Anon 01 May 20 09:25

Given most large firms have formal outside interests policies I am surprised that the individuals involved were given consent to do this.   Perhaps they weren’t - hence the problem. 

Anonymous 01 May 20 11:48

Some of the warnings about the job market may well be accurate. But mentoring juniors and prospective lawyers should be seen as a duty, not a chance to profit.

Brush 01 May 20 21:29

Doesn't seem like much of a business given the hourly rate... Not sure I could be bothered even if I was a shameless parasite like this bunch.

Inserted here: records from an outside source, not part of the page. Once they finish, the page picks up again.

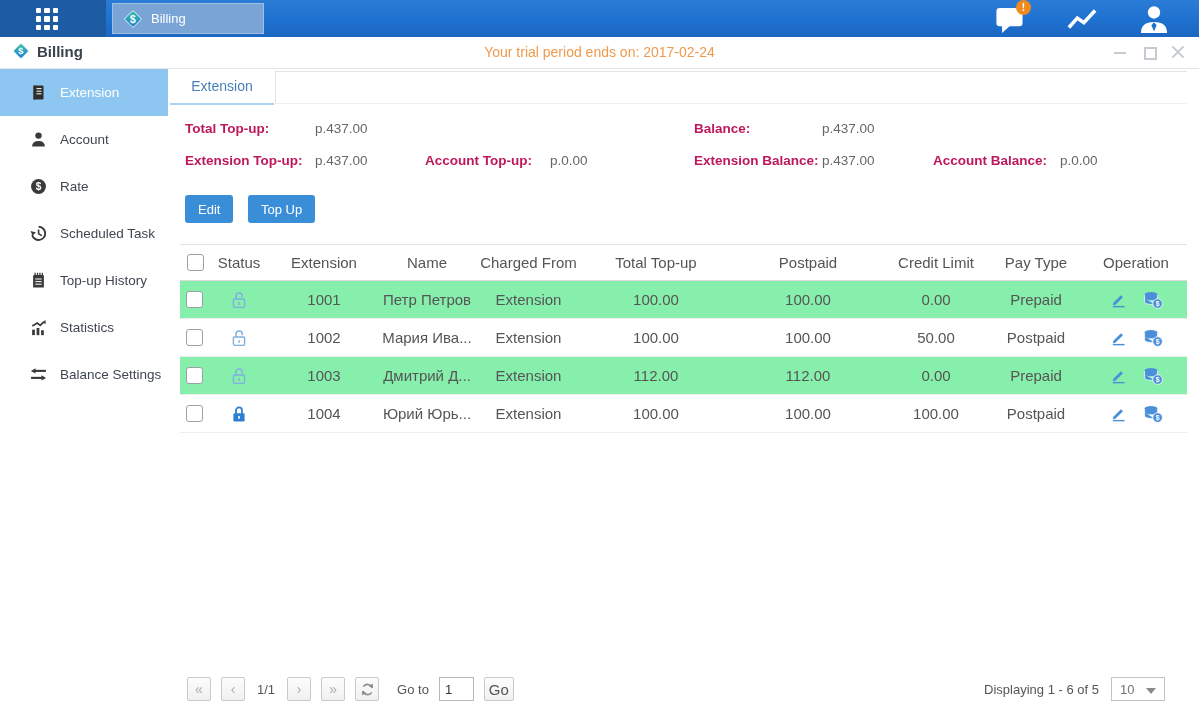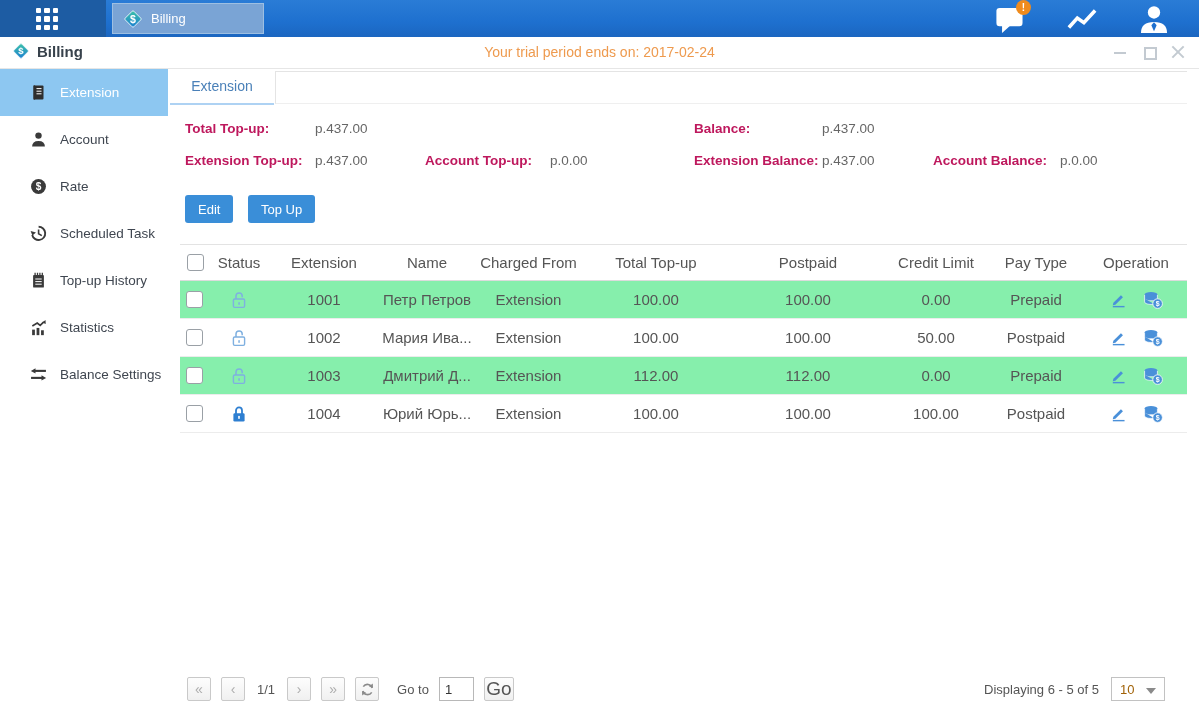--- a/index.html
+++ b/index.html
@@ -58,25 +58,25 @@
   .op-icons{display:flex;justify-content:center;gap:16px;align-items:center;}
   .op-icons svg{cursor:pointer;}
 
   
   .pagebar{position:absolute;left:12px;right:12px;bottom:17px;height:26px;font-size:13px;color:#555;}
   .pg-left{position:absolute;left:7px;top:0;display:flex;align-items:center;gap:10px;}
   .pg-btn{width:24px;height:24px;border:1px solid #c9c9c9;border-radius:2px;background:linear-gradient(180deg,#fdfdfd,#f0f0f0);display:flex;align-items:center;justify-content:center;color:#adadad;font-size:14px;cursor:pointer;box-sizing:border-box;}
   .pg-label{color:#555;padding:0 2px;}
   .goto-label{margin-left:8px;}
   .goto-input{width:26px;height:20px;border:1px solid #b8b8b8;text-align:left;padding-left:5px;font-size:13px;color:#333;font-family:"Liberation Sans",sans-serif;}
-  .go-btn{width:30px;height:24px;border:1px solid #c9c9c9;border-radius:2px;background:linear-gradient(180deg,#fdfdfd,#f0f0f0);color:#555;font-size:19px;display:flex;align-items:center;justify-content:center;cursor:pointer;box-sizing:border-box;}
+  .go-btn{width:30px;height:24px;border:1px solid #c9c9c9;border-radius:2px;background:linear-gradient(180deg,#fdfdfd,#f0f0f0);color:#555;font-size:15px;display:flex;align-items:center;justify-content:center;cursor:pointer;box-sizing:border-box;}
   .pg-right{position:absolute;right:22px;top:0;display:flex;align-items:center;gap:12px;}
   .displaying{color:#555;}
   .pagesize{width:54px;height:24px;border:1px solid #c2c2c2;background:#fff;display:flex;align-items:center;box-sizing:border-box;cursor:pointer;position:relative;}
-  .pagesize span{padding-left:8px;color:#a16207;}
+  .pagesize span{padding-left:8px;color:#737373;}
   .pagesize .tri{position:absolute;right:8px;top:10px;width:0;height:0;border-left:5px solid transparent;border-right:5px solid transparent;border-top:6px solid #8a8a8a;}
 
   svg text{font-family:"Liberation Sans",sans-serif;}
 </style>
 </head>
 <body>
 
 <svg width="0" height="0" style="position:absolute">
   <defs>
     <linearGradient id="gdiamond" x1="0" y1="0" x2="1" y2="1">
@@ -436,21 +436,21 @@
         <div class="pg-btn">
           <svg width="15" height="15" viewBox="0 0 16 16">
               <use href="#sym-refresh"></use>
             </svg>
         </div>
         <span class="goto-label">Go to</span>
         <input class="goto-input" value="1" style="">
         <div class="go-btn">Go</div>
       </div>
       <div class="pg-right">
-        <span class="displaying">Displaying 6 - 5 of 5</span>
+        <span class="displaying">Displaying 1 - 6 of 5</span>
         <div class="pagesize">
           <span>10</span>
           <div class="tri"></div>
         </div>
       </div>
     </div>
 
   </div>
 </div>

Also, if the Singaporean Law Soc didn't get them the local Advertising Standards Agency should have.  What a load of guff.

Trolling 02 May 20 11:06

Interesting insight nonetheless to what's going on at Milbank in Singapore:

"legal billings [have] plunged by 60%, average associate utilisation [stands] at 40% and [...] invoice recovery [has] fallen by over 30%. In the wake of COVID-19, "work has largely dried up"".

Prospective/existing clients should definitely use that info to push for better rates on whatever work they may be giving them.

Trolling 03 May 20 14:32

At least Ang has clearly been keeping busy doing a spot of down-voting on this. 

There's likely not much money in it tbh, but better that than moping around the house and of course in the brutal market in Singapore you probably need to have something to fill in those gaps in your CV.